Friday, January 27, 2017

The Good Doctor

OK, so remember I told you how special needs parents
are a lot like the mad scientists of the parenting world?

Well, we are also the good doctors
(whether we like it or not)

Queasy stomach for medical procedures?
Walk it off.
You don't have a choice.

In enduring hospitalizations
or complex medical procedures,
your child will take his cue from you.

So if you're nervous, stressed or scared,
while your child is being treated,
You better prepare yourself
for the powerful return of energy
that is about to bounce back at you


If you are not a special needs parent,
and you have a queasy stomach, you might want to stop reading here.

Nick's appendicostomy surgery is scheduled for March 13. Last week, we met with his wonderful new surgeon, Dr. Dickie. She is an expert in the area of bowel management and began her process of educating the clueless parent on the up-coming surgery and necessary pre-op procedures.
I consider myself a seasoned special needs parent, having endured many years of g-tube feedings, AFO's and EEG's. It takes a lot to intimidate me.












I was reminded however,
in rather spectacular fashion,
what it means to be humbled.

Dr. Dickie explained that before the surgery, we needed to prepare Nick's lower GI tract. To do this we needed to begin a nightly regime of enema treatments. I explained to Dr. Dickie that the enemas we had performed at home in the past were not effective. She looked at me and smiled. Then withdrew from her cabinet, a surgical kit.

Nothing up my sleeve.....presto

WTF?

And began to instruct me on the proper use of a Foley catheter. These devices are typically used in folks with bladder issues, however, Dr Dickie has found them to be useful in the management of chronic constipation.

The kit consists of a tube that is inserted into the rectum and then inflated with air from a syringe. This prevents the enema solution from sliding back out too quickly.

An IV bag is filled with enema solution, a tube from this bag is then connected to the Y end of the  balloon catheter and delivers the solution into the intestines. The procedure takes about an hour and if done correctly will produce a bowel movement and evacuation of a blocked intestine.


Easy enough right?

Try telling Nick that.

Dr. Dickie explained that we would need to create a fun and relaxing environment for Nick so he would be comfortable when we performed this nightly routine. She asked that we report back to her with our results.

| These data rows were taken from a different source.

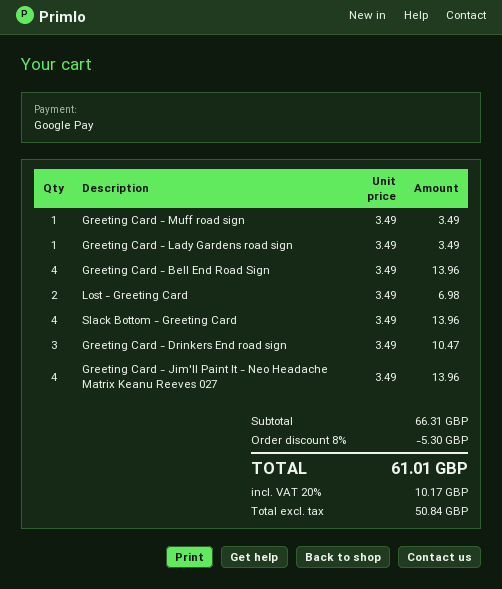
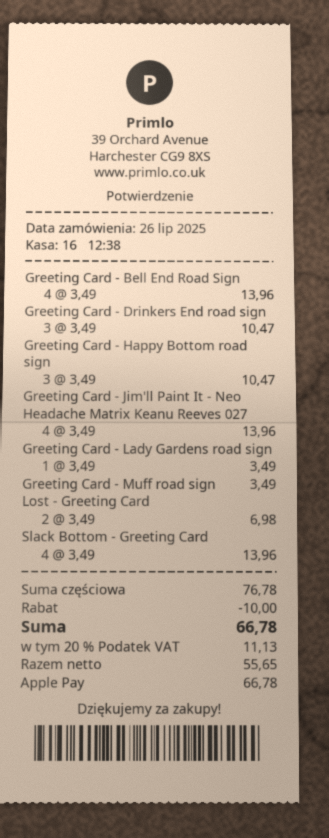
payment method: Google Pay -> Apple Pay
Greeting Card - Happy Bottom road sign: none -> 3 x 3.49 = 10.47
subtotal: 66.31 -> 76.78
discount: 5.30 -> 10.00
net: 50.84 -> 55.65
tax: 20% = 10.17 -> 20% = 11.13
total: 61.01 -> 66.78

And so, home we went with a bag full of supplies and a mind overwhelmed with the realization that our lives, although hectic enough, had just become more difficult.

Revolt against the absurd

Don't worry dear readers, for Nicholas, in his infinite ability to embrace the word resilient, has endured with an unusually calm sense of strength and courage. He is my hero.

But more on that later.

p.s Did I ever mention to you, that before I was married, I sold plastic tubing to engineers who designed medical devices like g-tubes and Foley catheters?